The parties involved with Framefree were involved in fraud litigation around 2010.[3] The case record shows various business units in the Cayman Islands and the Isle of Jersey, along with Monolith in Japan and Framefree in Delaware. No idea what the issues were. It looks like the aftermath of failed business deals.

The inventors listed on the patents are Nobuo Akiyoshi and Kozo Akiyoshi.[4]

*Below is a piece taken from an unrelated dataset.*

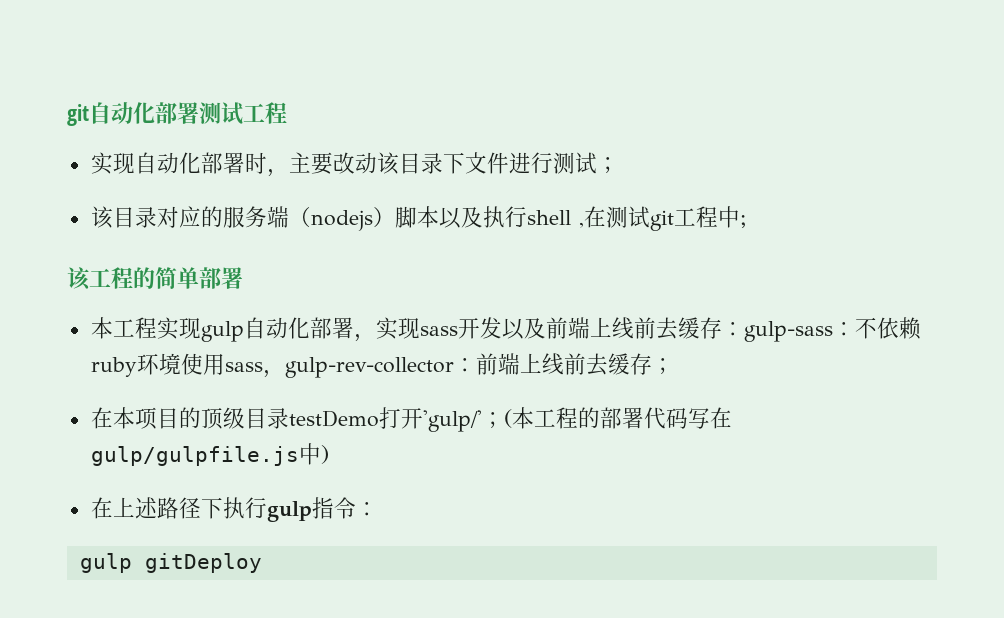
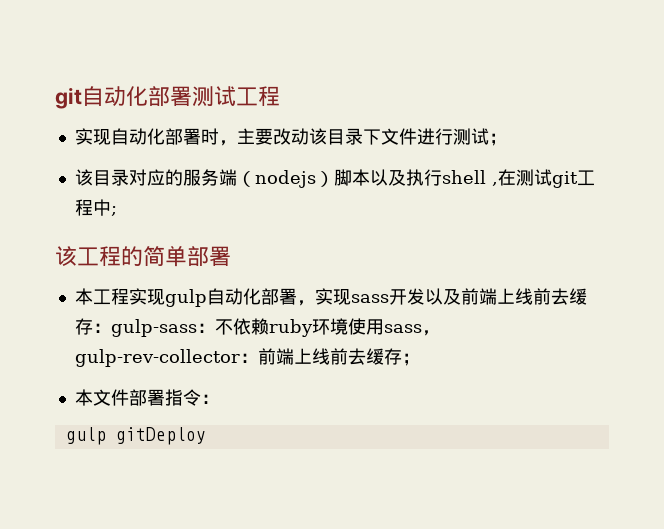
- 在本项目的顶级目录testDemo打开'gulp/'；(本工程的部署代码写在gulp/gulpfile.js中)
- 在上述路径下执行gulp指令：
+ 本文件部署指令：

[1] https://www.youtube.com/watch?v=VBfss0AaNaU [2] http://techon.nikkeibp.co.jp/english/NEWS_EN/20070907/138905... [3] http://www.plainsite.org/dockets/x8gi572m/superior-court-of-... [4] http://patents.justia.com/inventor/nobuo-akiyoshi

danieltillett · on Nov 6, 2016

Great dectective work. I suspect the IP is now a total mess - with luck nobody has been paying the patent renewal fees and everything is now free.

TD-Linux · on Nov 4, 2016

Most codecs split the image into prediction blocks (for example, 16x16 for MPEG-2, or from 4x4 to 64x64 for VP9). Each of these blocks has its own motion vector. All of the transformations you mentioned look like a translation if you look at them locally, so they can all be fairly well represented by this. Codecs have, in the past, attempted global motion compensation, which tries to fully model a camera (rotating, translating, lens distortion, zooming) but all of those extra parameters are very difficult to search for.

Daala and AV1's PVQ is an example of a predictor for contrast and brightness (in a very broad sense).

astrange · on Nov 4, 2016

Yes, H.264 has brightness/fade compensation for past frames. It's called "weighted prediction".

The previous codec MPEG4 part 2 ASP (aka DivX&XviD) had "global motion compensation" which could encode scales and rotation, but like most things in that codec it was broken in practice. Most very clever ideas in compression either take too many bits to describe or can't be done in hardware.

userbinator · on Nov 5, 2016

It seems like a pretty difficult problem since there are so many permutations of applicable transformations.

That's part of why video encoding can be very slow --- with motion compensation, to produce the best results the encoder should search through all the possible motion vectors and pick the one that gives the best match. To speed things up, at a slight cost in compression ratio, not all of them are searched, and there are heuristics on choosing a close-to-optimal one instead: https://en.wikipedia.org/wiki/Block-matching_algorithm

amluto · on Nov 4, 2016

Now I'm out of my depth, but I think motion compensation does okay at rotation and scaling. The motion vector varies throughout the frame, and I think codecs interpolate it, so all kinds of warping can be represented.

nitrogen · on Nov 4, 2016

As evidence of this, sometimes when an I-frame is dropped from a stream or you jump around in a stream you can see the texture of what was previously on the screen wrapped convincingly around the 3D surface of what's now supposed to be on the screen, all accomplished with 2D motion vectors.